Redesigning Resilient Infrastructure Research is a lecture I gave at Ohio State University about what we need to learn to ensure that storms, crashes, and accidents do not become catastrophes.

The Fallacy of the UNpossible

How to surprise yourself with disaster

Thomas P Seager, PhD
6 min readDec 16, 2018

--

Dan Eisenberg, PhD, Lucien Hollins, and Marcus Snell contributed to this article, which was originally published by The Urban Resilience Research Network.

In the popular US cartoon television series The Simpsons, there is a brief scene in which one of the child characters is placed on academic probation.

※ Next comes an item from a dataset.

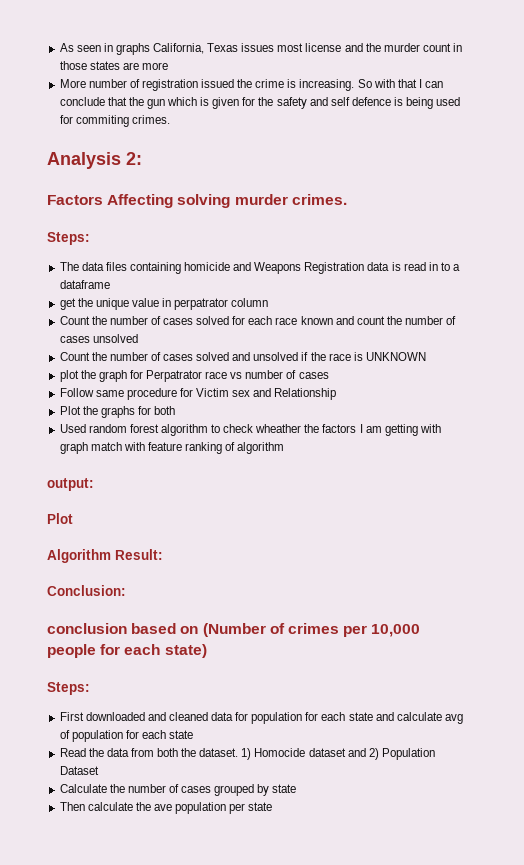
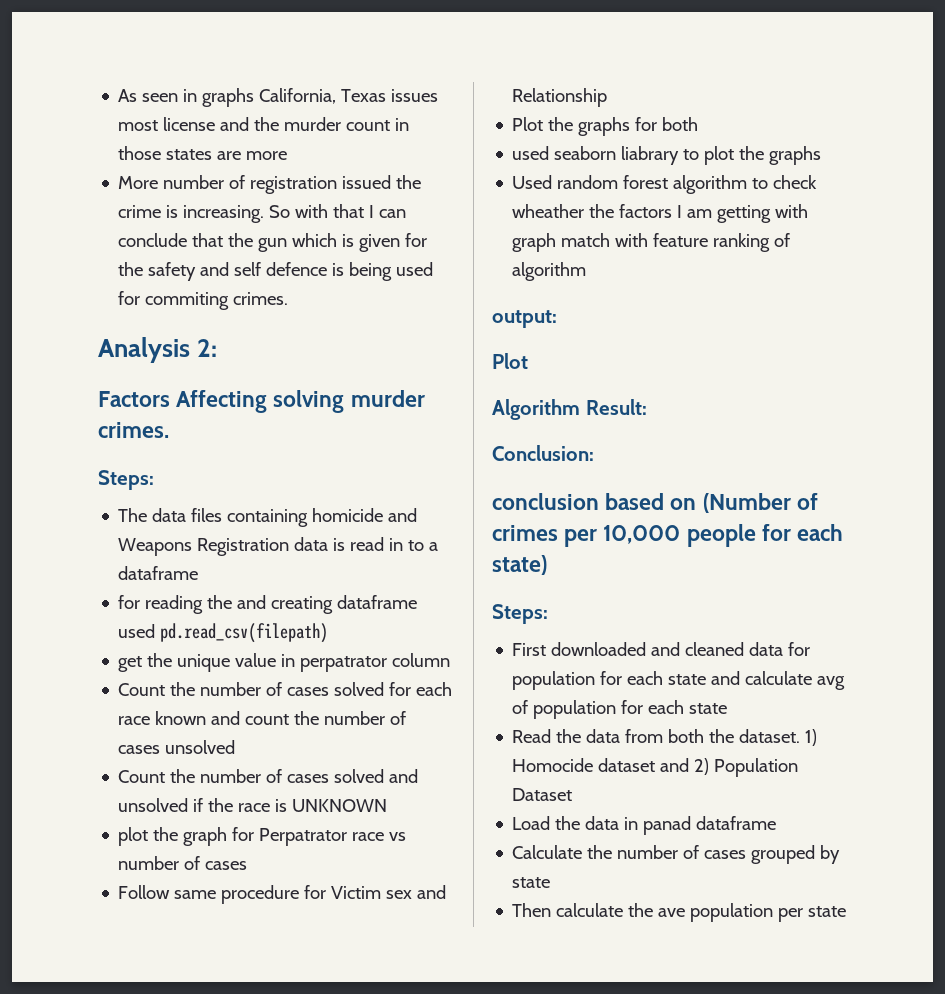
+ for reading the and creating dataframe used pd.read_csv(filepath)
+ used seaborn liabrary to plot the graphs
+ Load the data in panad dataframe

Ralphie from the Simpson’s exclaims “Me fail English? That’s unpossible!”

As viewers, it strikes us as ridiculous to witness a character so unaware of his own cognitive limitations. We sense the paradox: his lack of awareness ensures that he will never become aware.

On a cartoon series, the stupidity of a cherubic elementary school student is comedic. In infrastructure management, such a lack of self awareness can be tragic.

Overconfidence in the technology of safety features built into the RMS Titantic had the perverse consequence of putting the vessel at greater risk.

Sometimes these failures can be attributed to distortions of perception called cognitive bias.

Common human biases, fallacies, and systematic errors are now so well documented that Wikipedia has catalogued an extensive list. For example, the Normalcy Bias describes the common misconception that conflates unprecedented with impossible. We often hear the argument that because something has never happened before, it must be true that such a thing could never happen. While the Normalcy Bias correctly captures this distortion of perception, it is so dangerous, and we see this erroneous reasoning so often, that when we notice it in infrastructure systems, we should give it a more memorable name.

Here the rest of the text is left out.